Because I was 17 once.
And I remember what I noticed. And what I thought as I babysat little ones.
Things like, “MY children will never eat frozen pancakes for breakfast.” (They did this morning, by the way.)
“MY children will never wear an abundance of character apparel.” (And whyyestheydo. And we all live to tell about it.)
So I wondered about what I thought then, and what I know now. And if I could go back, this is what I would say…
Dear 17 Year Old Me:
Hi. You may not know me but I’m you 15 years from now. I know. That seems like an eternity, but it’s really not. Regardless of how many times you watch Anne of Green Gables and calculate that she was about your age when she fell in love with Gilbert Blythe, it’s… gonna be awhile. So settle in a little bit. Enjoy what’s right in front of you. And stop thinking you’re going to find the man of your dreams around every corner. In fact, the next few corners you go around, just turn your head and look the other way. Trust me. Not. Him. Definitely Not him. And in a few more years? Not him either. Certainly not.
But in about seven years— Yes, that’s right… SEVEN years you will meet that guy. And though he won’t propose on a covered bridge outside an an Apple Orchard in early October, you won’t mind. And believe it or not, though his name won’t be Gilbert Blythe, you won’t want diamond sunsets or marble halls either. Just him. Trust me on that one.

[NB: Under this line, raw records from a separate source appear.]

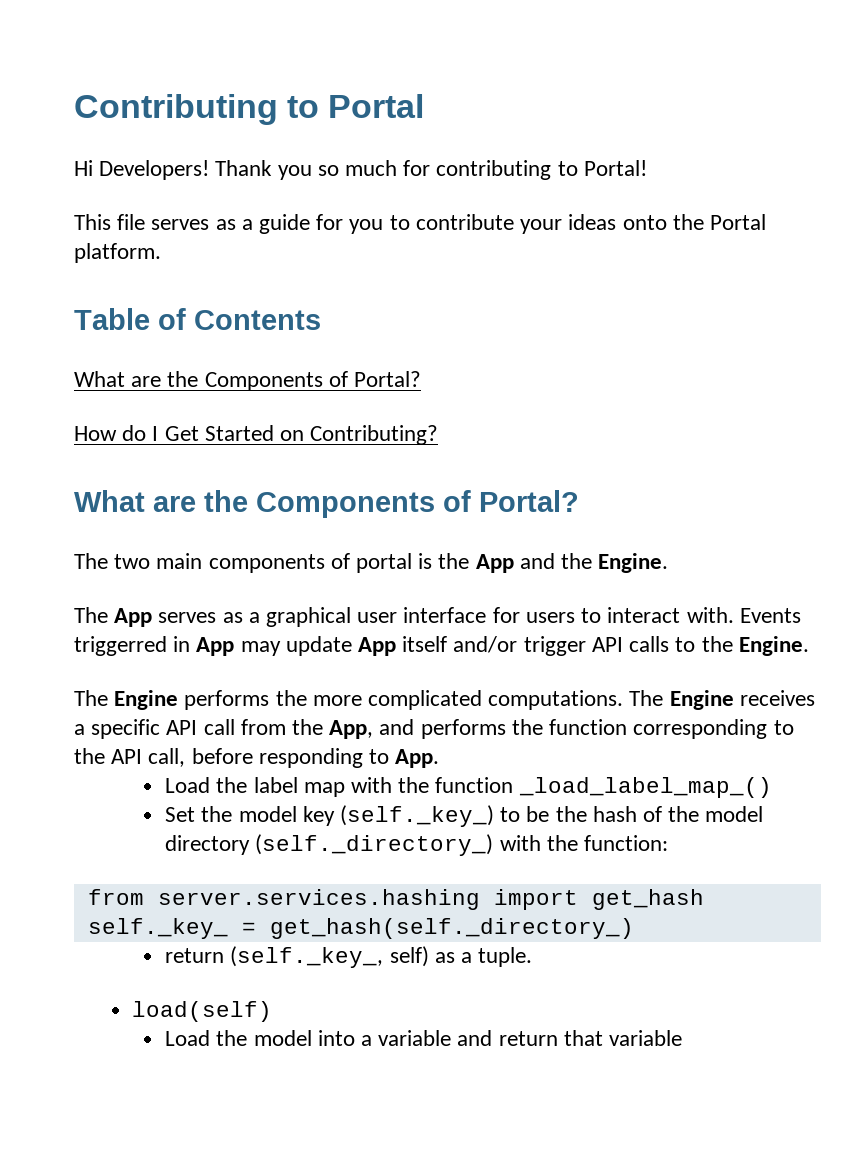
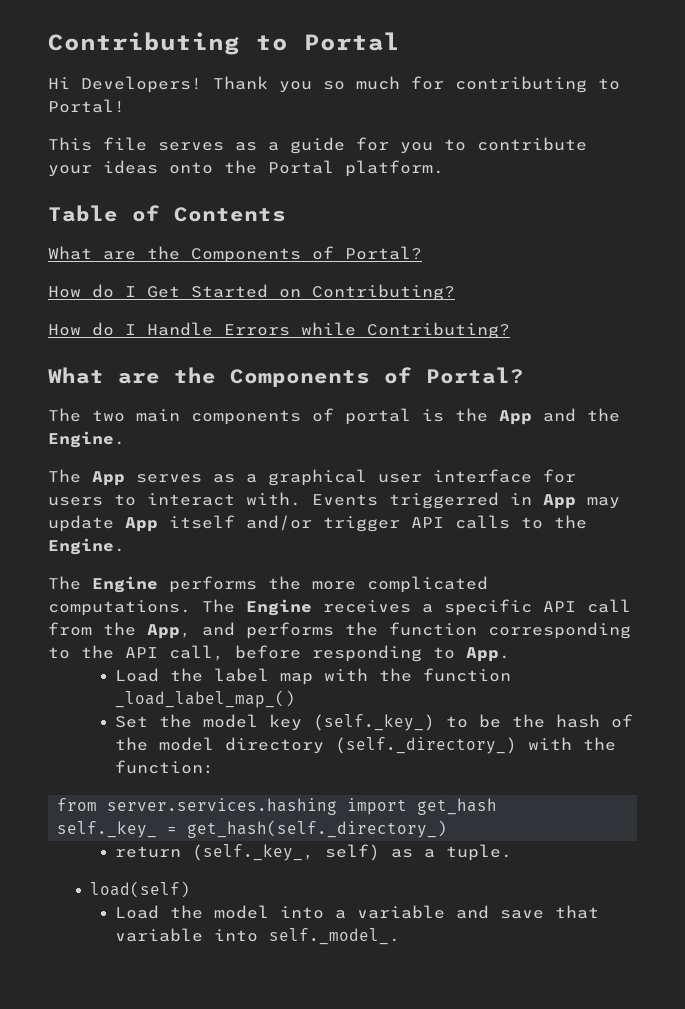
+ How do I Handle Errors while Contributing?
- Load the model into a variable and return that variable
+ Load the model into a variable and save that variable into self._model_.

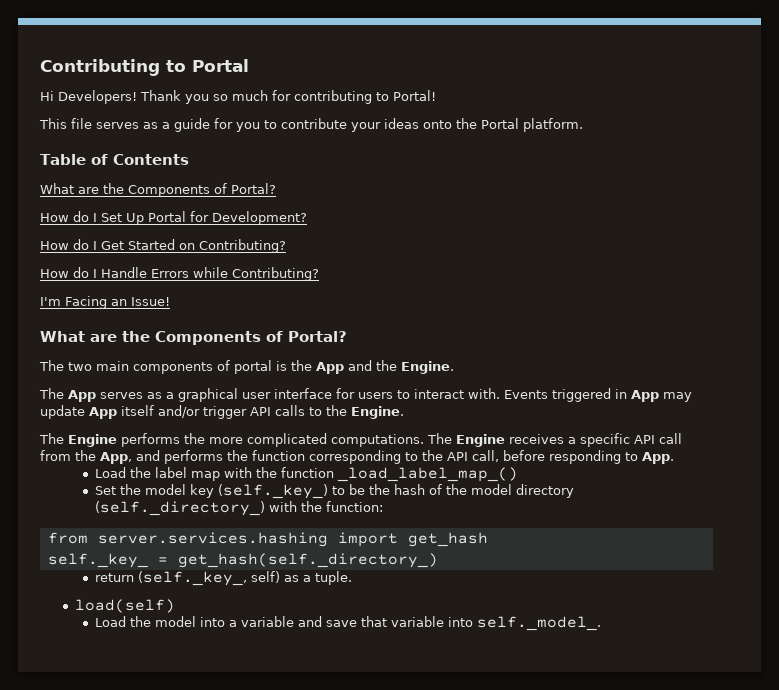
+ How do I Set Up Portal for Development?
+ I'm Facing an Issue!
- Events triggerred in App may update App itself and/or trigger API calls to the Engine.
+ Events triggered in App may update App itself and/or trigger API calls to the Engine.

And a few years later, when your college babysitting days are behind you–you’ll find yourself surrounded by those very little girls you’re hoping you have one day. They will be tons of fun and will come ready-made with the highest-pitched screams you’ve ever heard.
You’ll take a deep breath at about 3:00PM every day when your house is momentarily quiet. You’ll look around at the happy fallout of a life well-lived since 7am that morning and wonder if moving out would be easier than cleaning. It’s not.
Hopefully you’ll remember I said this when you get to that day– keep going, Mom. This life you have? It’s amazing. Those sticky maple syrup prints on the kitchen table? They were put there early this morning as two little sister-friends shared giggles and waffles (frozen, by the way) and they mean that those dreams came true. So clean them up with a happy heart, because your table will (God willing) be sticky again tomorrow.
Love, your Older, Wiser, Life-loving Self.